[FEATURE] Multi-account MCP connectors in Cowork (e.g., two Gmail accounts)

Resolved 💬 3 comments Opened Feb 22, 2026 by ericporres Closed Feb 25, 2026

Feature Request

Is your feature request related to a problem?

Yes. In Cowork mode, each MCP connector (e.g., Gmail) can only be bound to a single account. For users who manage both personal and work email from the same machine — which is common for remote/hybrid workers — this means only one inbox is accessible via MCP tools.

My setup: I run Cowork from my home Mac Studio as a command center for both work and personal tasks. The Gmail MCP connector is bound to my personal account (eric@porres.com). My work account (eporres@logitech.com) has no MCP path, so I fall back to the Chrome browser extension to manually navigate and interact with my work Gmail.

This works, but it's significantly slower and more fragile than the MCP path — browser automation requires screenshots, scrolling, JavaScript DOM injection for composing replies, and manual checkbox selection for archiving. The MCP path handles all of that with clean API calls.

Describe the solution you'd like

Allow users to connect multiple instances of the same MCP connector, each bound to a different account. For example:

  • Gmail (personal) → eric@porres.com
  • Gmail (work) → eporres@logitech.com

Each instance would expose the same tools but scoped to its respective account. The user (or a skill) would specify which instance to use, either by name or by account identifier.

Possible implementation approaches:

  1. Named connector instances — Allow users to add a connector multiple times with a user-defined label (e.g., "Gmail - Personal", "Gmail - Work"). Tools would be namespaced or the instance selected at invocation time.
  1. Account switcher within a connector — A single Gmail connector that supports multiple authenticated accounts, with a parameter to select which account to query (similar to how Gmail itself supports multiple accounts in a single browser).
  1. Connector profiles — A higher-level concept where users define "profiles" (e.g., "Work mode", "Personal mode") that bundle specific connector instances, and skills can request a profile context.

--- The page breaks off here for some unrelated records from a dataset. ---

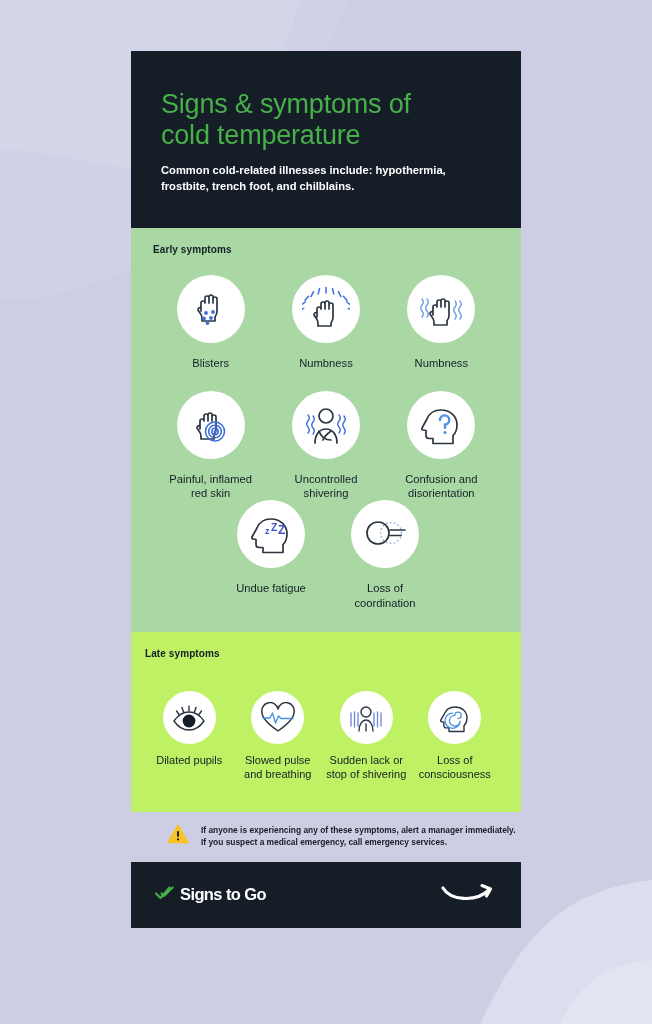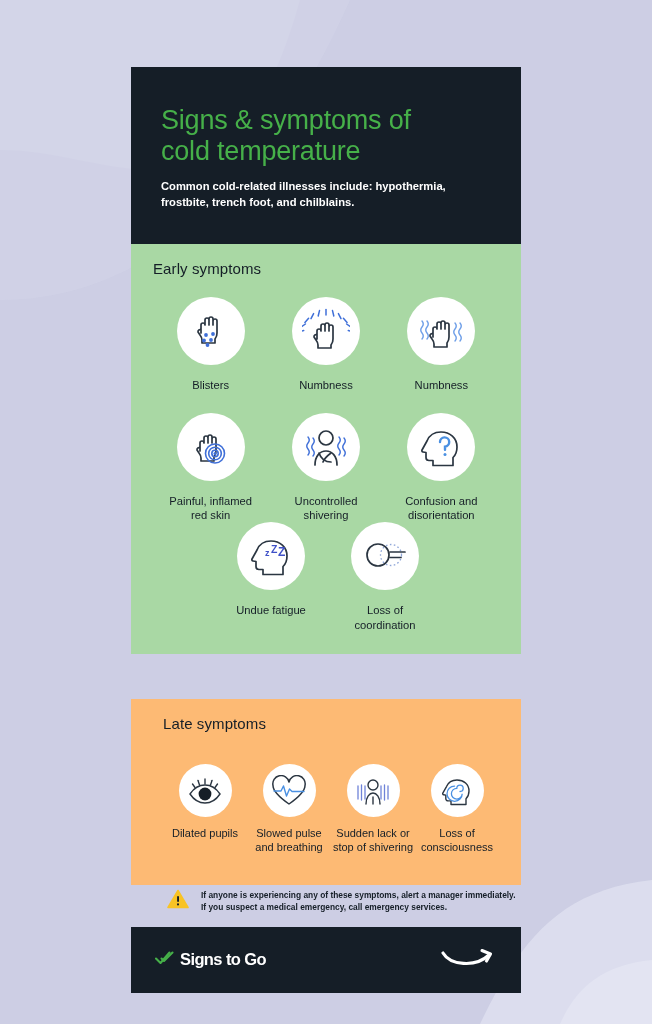"Signs & symptoms of" .poster { top: 67px -> 51px }
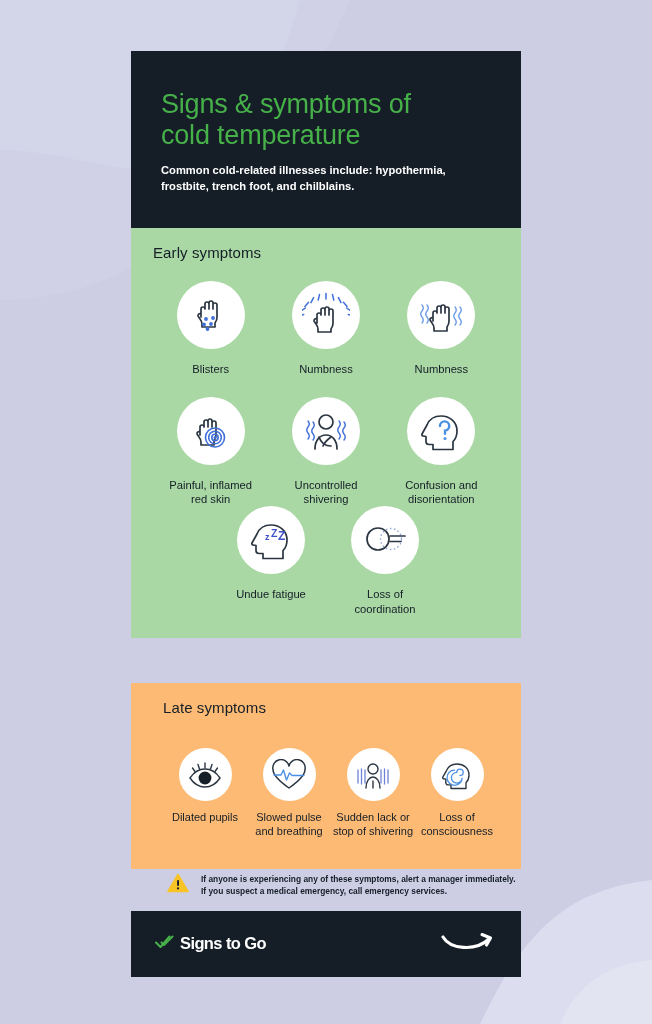"Early symptoms" .section-title { font-size: 15px -> 10px; font-weight: normal -> bold }
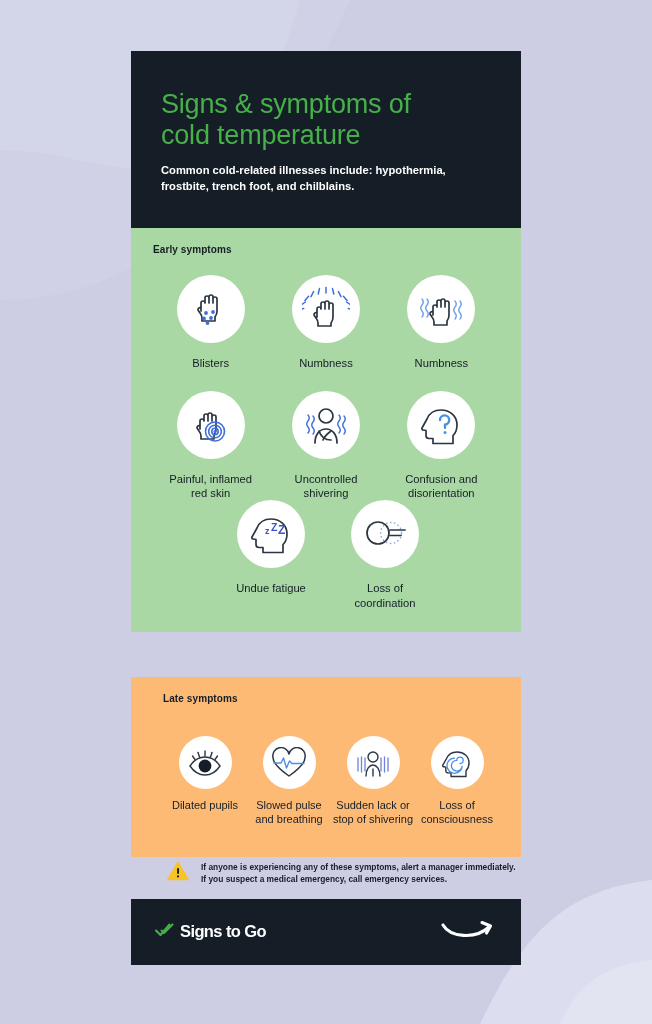"Late symptoms" .section-late { background: #fdba74 -> #bef264; margin-top: 45px -> none; padding: 16px 22px 30px 32px -> 16px 22px 30px 14px }
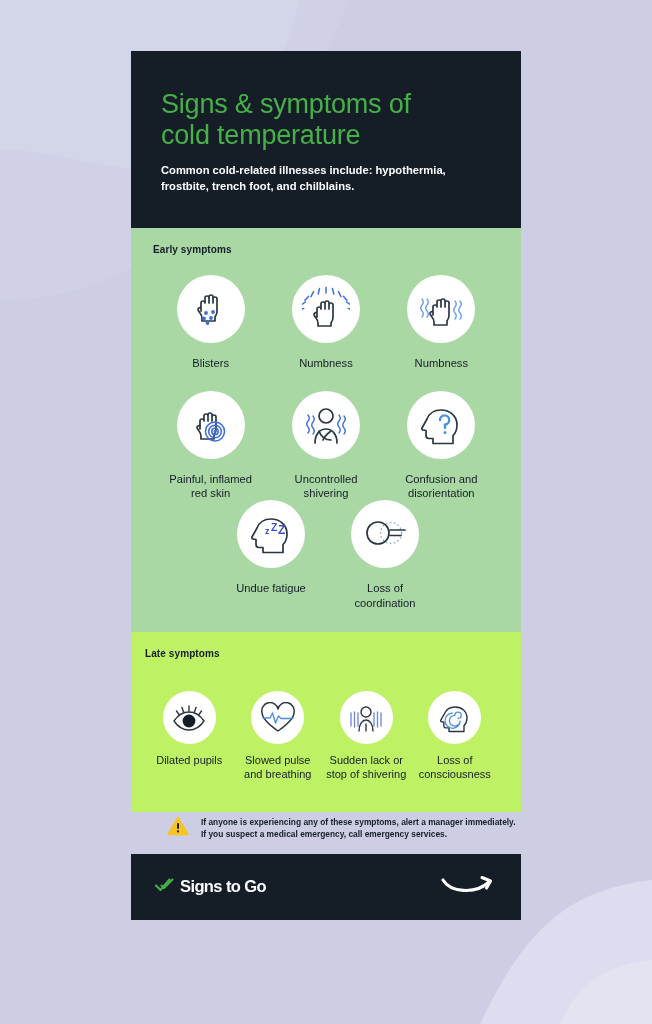"If anyone is experiencing any" .warning { padding: 4px 0 13px 36px -> 12px 0 13px 36px }
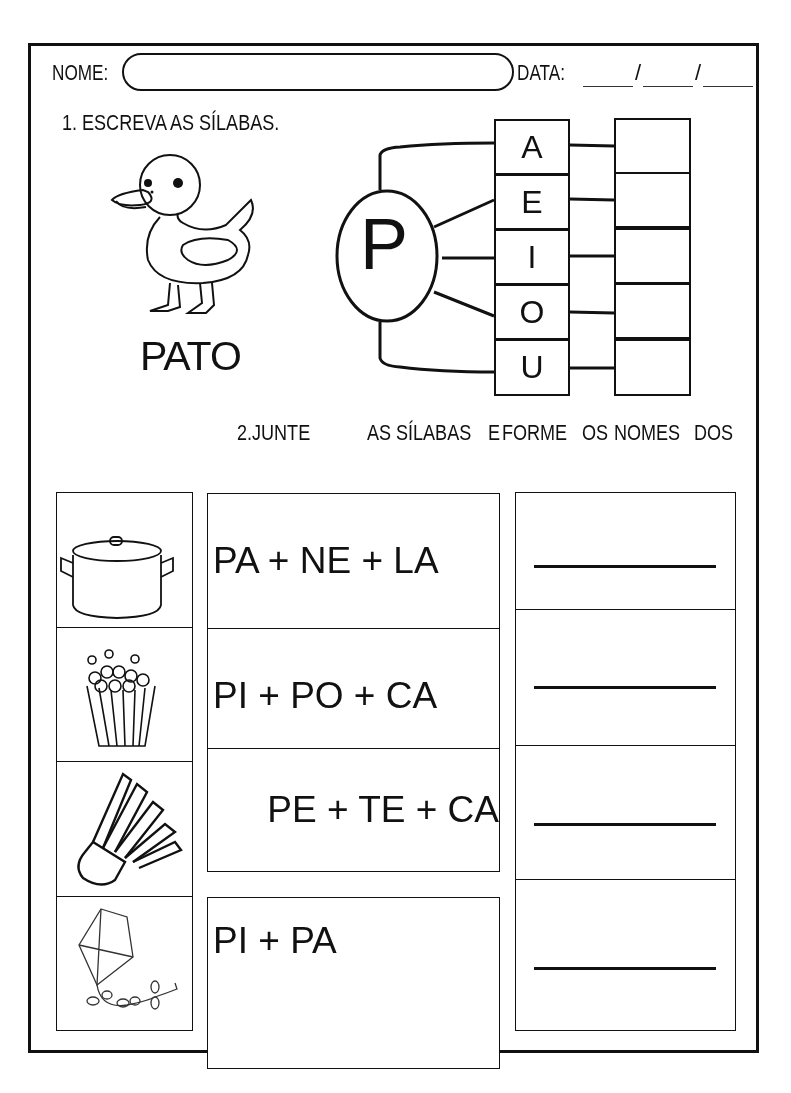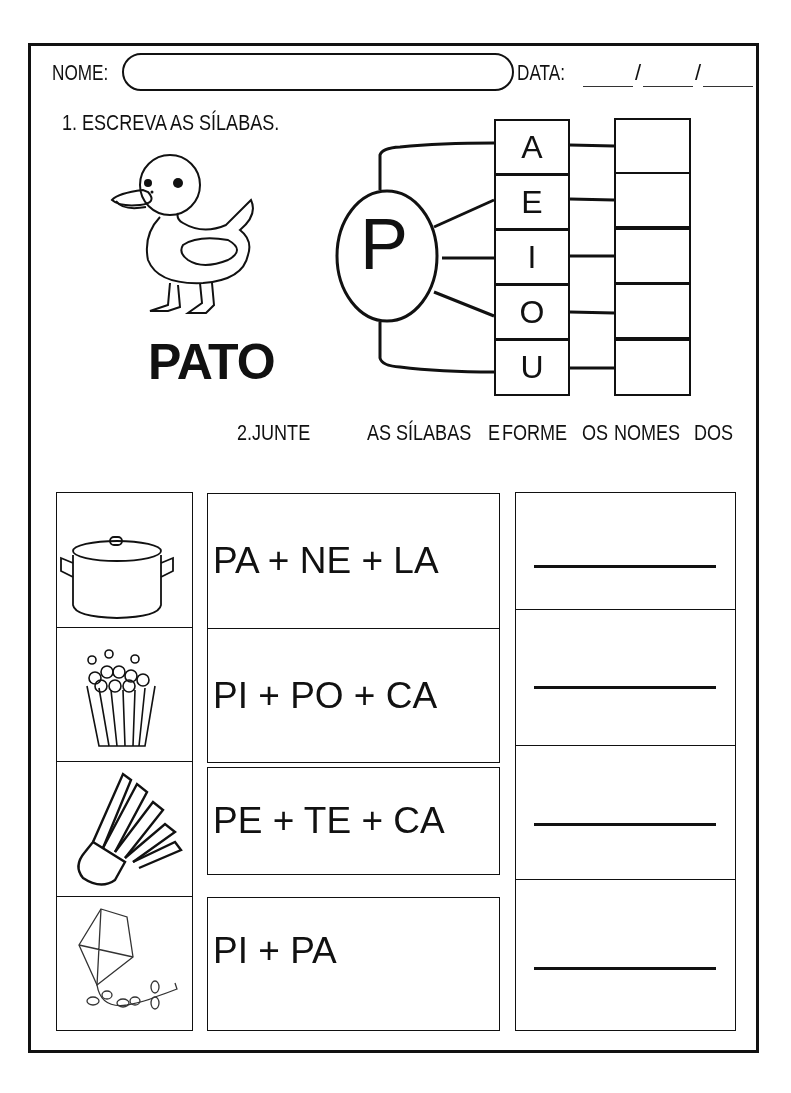"PATO" .pato-word { font-size: 50px -> 41px; font-weight: bold -> none; left: 148px -> 140px }
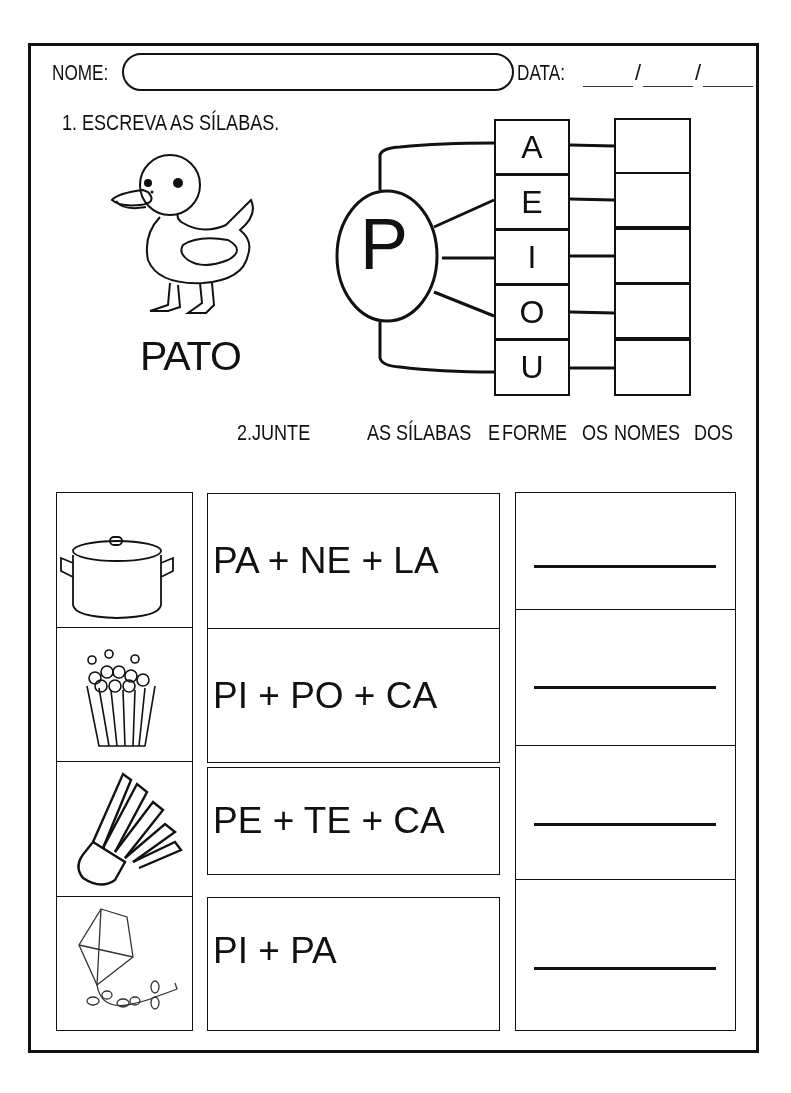"PE + TE + CA" div.syl-cell { height: 108px -> 124px; justify-content: none -> flex-end; top: 767px -> 748px }
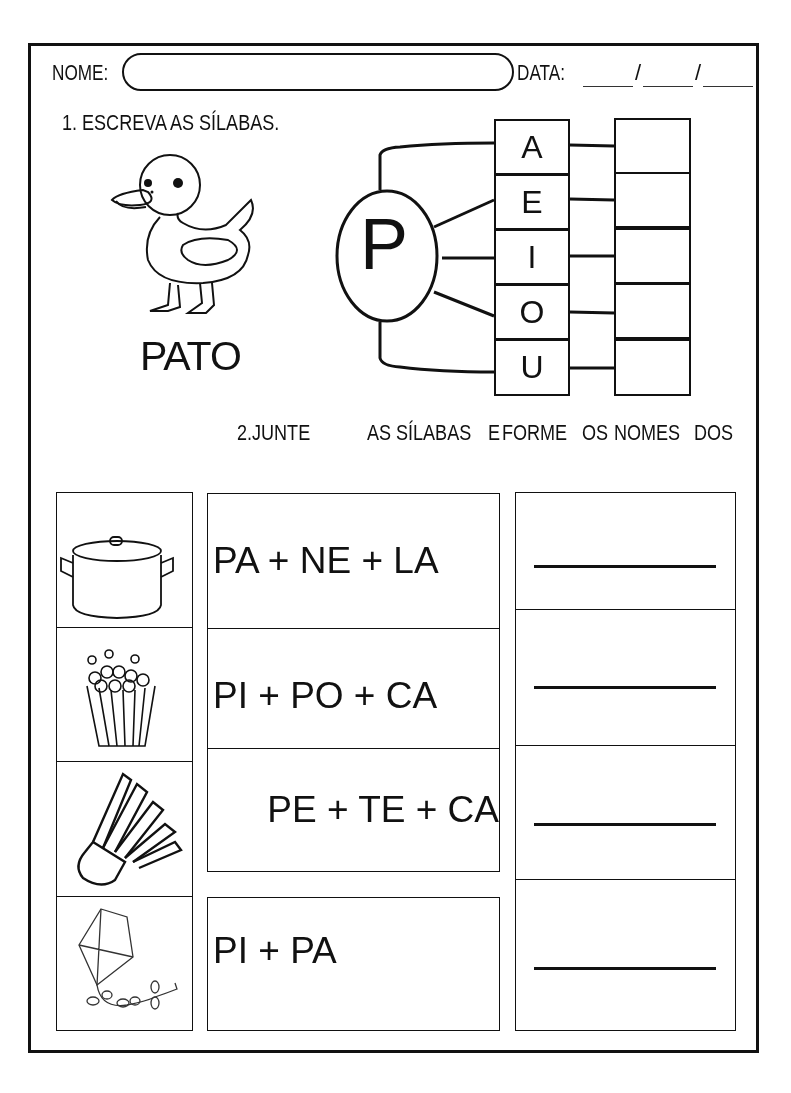"PI + PA" div.syl-cell { height: 134px -> 172px; padding-top: 32px -> 22px }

Describe alternatives you've considered

  • Chrome browser extension fallback: This is what I currently do for work email. It works but is slower, more token-intensive, and requires workarounds for Gmail's DOM (e.g., createElement + insertBefore instead of innerHTML due to TrustedHTML CSP, and JavaScript injection instead of type actions because keystrokes land in the wrong field). I've documented these patterns in my email-triage skill, but they're inherently more brittle than MCP API calls.
  • Separate Cowork sessions per account: Impractical — context and skills don't carry across sessions, and it defeats the purpose of having a single command center.
  • Google Workspace delegation/forwarding: Doesn't solve the reply/archive use case since actions need to originate from the work account.

Additional context

This likely applies to any connector where users have multiple accounts: Google Calendar (personal + work), Slack (multiple workspaces), Google Drive, etc. The Gmail case is just the most immediately painful because email triage is a daily workflow.

I've built a dual-mode email triage skill that routes personal email through Gmail MCP and work email through Chrome browser automation. Happy to share the skill architecture if it's useful for thinking about the multi-account UX.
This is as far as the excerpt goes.